Qualifying behind them were Max Verstappen (+0.056s) of Red Bull Racing and Ferrari’s Charles Leclerc (+0.236s), while Sergio Perez (+0.413s) of Racing Point and Daniil Kvyat (+0.529s) of AlphaTauri secured the positions on row three.

Completing the top 10 will be Renault’s Daniel Ricciardo (+0.580s), McLaren’s Carlos Sainz (+0.633s), Pierre Gasly (+0.777s) in the second AlphaTauri and Lance Stroll (+0.823s) in the other Racing Point car.

Verstappen had earlier led the field after Q2 while Bottas was the top man at the end of Q1, both with sub-54 second times.

 

 

Q2 saw some disappointing exits for some after starting off the weekend with promising performances.
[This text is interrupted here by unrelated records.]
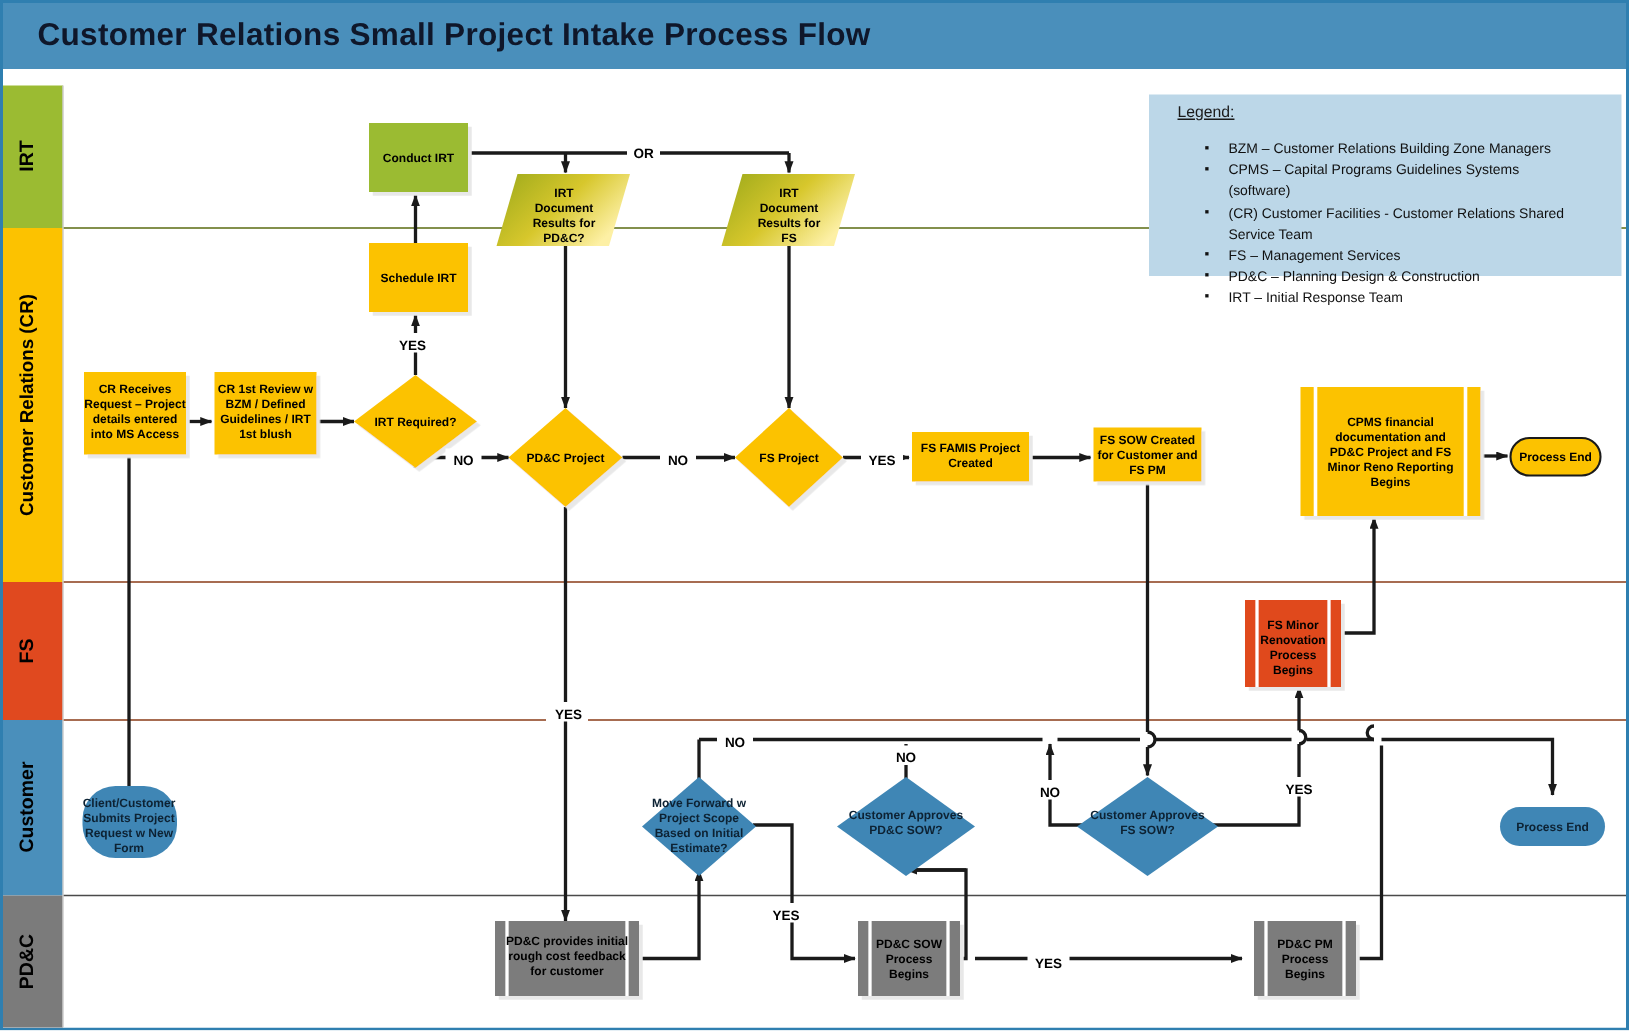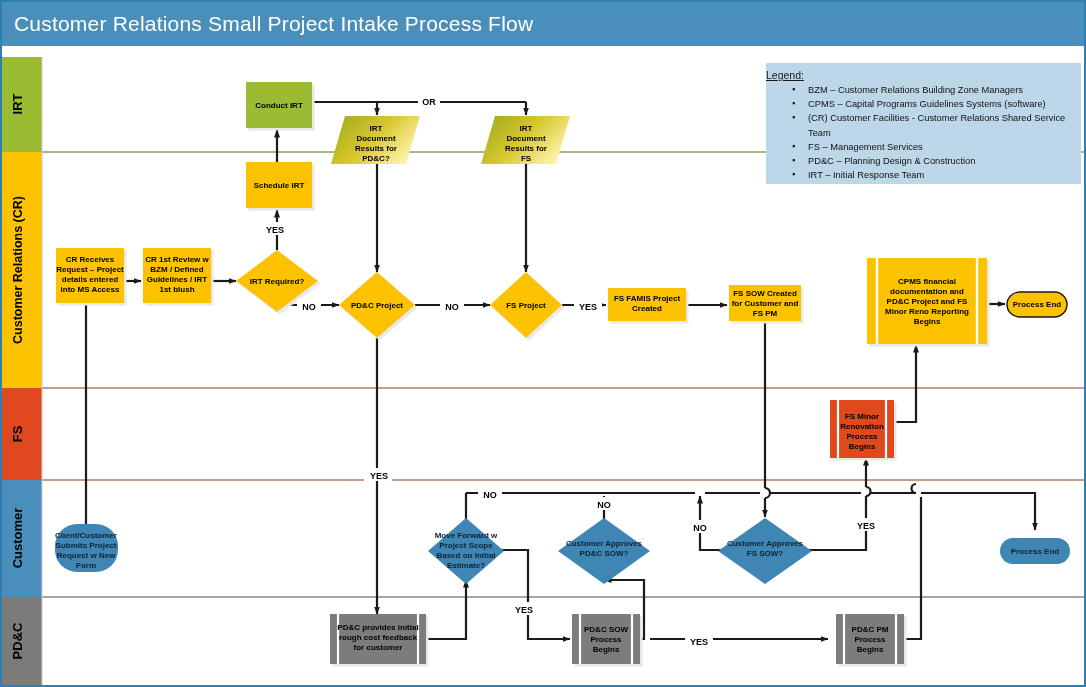--- a/index.html
+++ b/index.html
@@ -7,7 +7,7 @@
   #page{position:relative;width:1086px;height:687px;background:#ffffff;overflow:hidden;}
   #frame{position:absolute;left:0;top:0;width:1086px;height:687px;border:2px solid #2f7fb0;box-sizing:border-box;}
   #title-bar{position:absolute;left:2px;top:2px;width:1082px;height:44px;background:#4a8fbb;display:flex;align-items:center;}
-  #title-bar .t{color:#ffffff;font-size:21px;font-weight:normal;padding-left:12px;letter-spacing:.2px;}
+  #title-bar .t{color:#0f172a;font-size:21px;font-weight:bold;padding-left:23px;letter-spacing:.2px;}
   svg{position:absolute;left:0;top:0;}
   .lane-label{font-weight:bold;fill:#000;}
   .shape-text{font-size:8px;font-weight:bold;fill:#000;text-anchor:middle;}

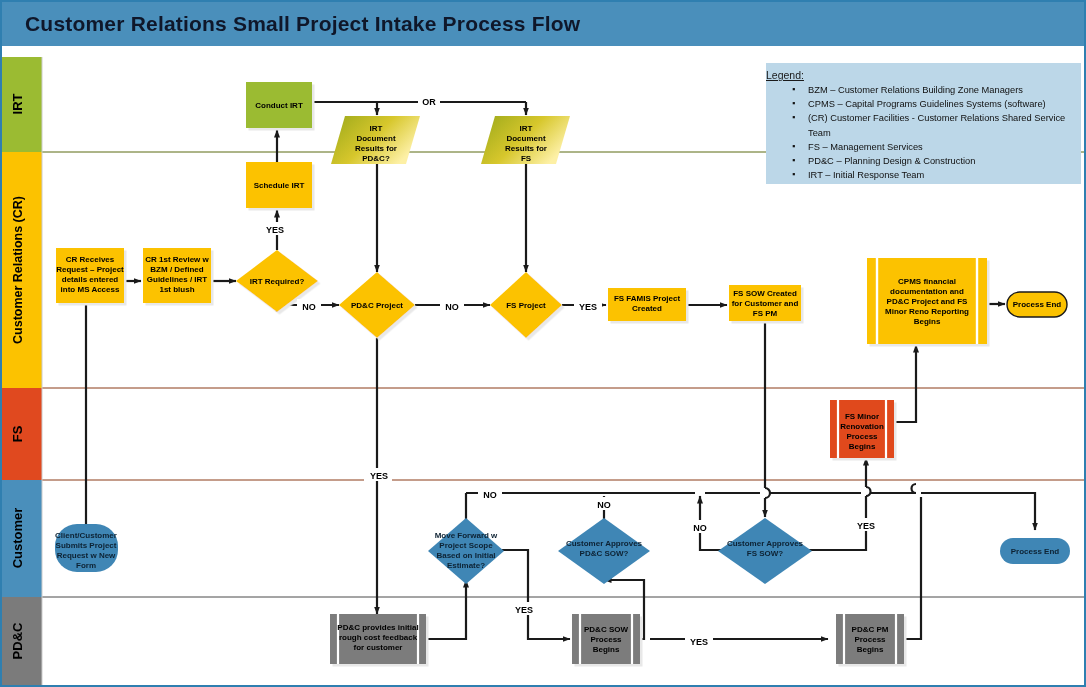--- a/index.html
+++ b/index.html
@@ -14,7 +14,7 @@
   .shape-text-blue{font-size:8px;font-weight:bold;fill:#0d2233;text-anchor:middle;}
   .edge-label{font-size:9px;font-weight:bold;fill:#000;text-anchor:middle;}
   .legend-box{position:absolute;left:766px;top:63px;width:315px;height:121px;background:#bcd7e8;}
-  .legend-title{font-size:10.5px;color:#1a1a1a;text-decoration:underline;margin:6px 0 2px 0;}
+  .legend-title{font-size:10.5px;color:#1a1a1a;text-decoration:underline;margin:6px 0 2px 19px;}
   .legend-list{margin:0;padding:0 14px 0 26px;list-style:none;}
   .legend-list li{font-size:9.3px;color:#101010;line-height:14.2px;position:relative;padding-left:16px;}
   .legend-list li:before{content:"\25AA";position:absolute;left:0;top:-1px;font-size:9px;color:#111;}

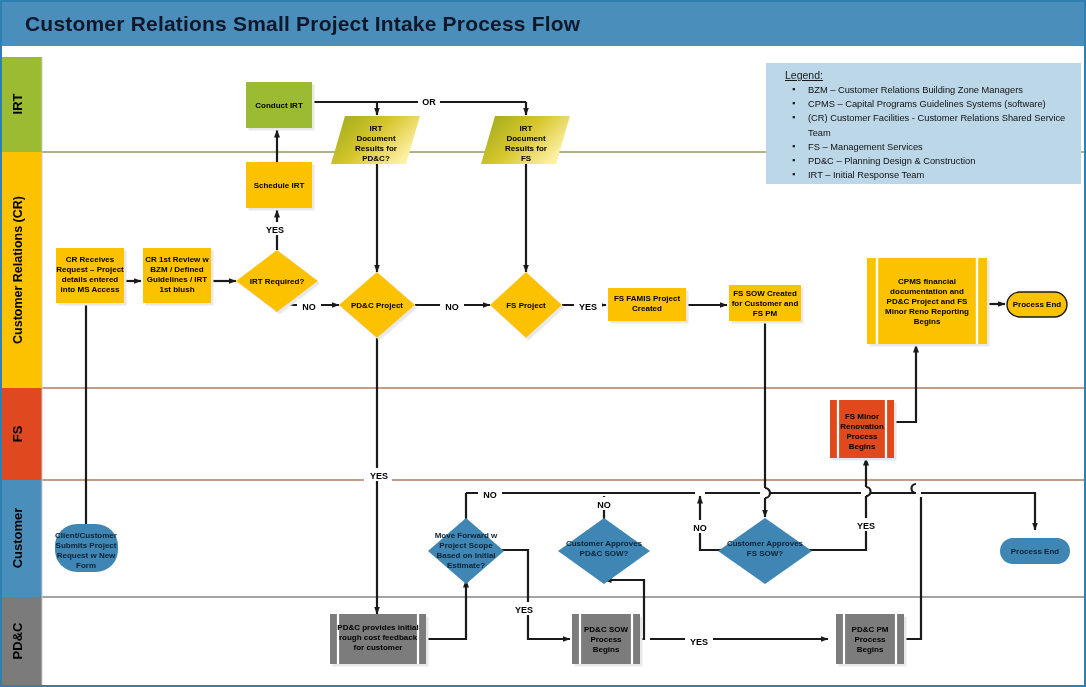--- a/index.html
+++ b/index.html
@@ -15,7 +15,7 @@
   .edge-label{font-size:9px;font-weight:bold;fill:#000;text-anchor:middle;}
   .legend-box{position:absolute;left:766px;top:63px;width:315px;height:121px;background:#bcd7e8;}
   .legend-title{font-size:10.5px;color:#1a1a1a;text-decoration:underline;margin:6px 0 2px 19px;}
-  .legend-list{margin:0;padding:0 14px 0 26px;list-style:none;}
+  .legend-list{margin:11px;padding:0 14px 0 26px;list-style:none;}
   .legend-list li{font-size:9.3px;color:#101010;line-height:14.2px;position:relative;padding-left:16px;}
   .legend-list li:before{content:"\25AA";position:absolute;left:0;top:-1px;font-size:9px;color:#111;}
 </style>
Renault’s Esteban Ocon, Red Bull’s Alexander Albon, Ferrari’s Sebastian Vettel, Alfa Romeo’s Antonio Giovinazzi and McLaren’s Lando Norris all had their qualifying campaigns end there and will begin tomorrow’s race from 11th to 15th, respectively.

Eliminated from further contention in Q1 were Kevin Magnussen of Haas, Nicholas Latifi and Jack Aitken for Williams, Kimi Raikkonen in the other Alfa Romeo, and Pietro Fittipaldi in the second Haas car. They complete tomorrow’s start grid from 16th to 20th.

Aitken is driving in place of Russell this weekend while Fittipaldi is subbing for Romain Grosjean as he continues to recover from his horrifying crash at last weekend’s F1 Gulf Air Bahrain Grand Prix.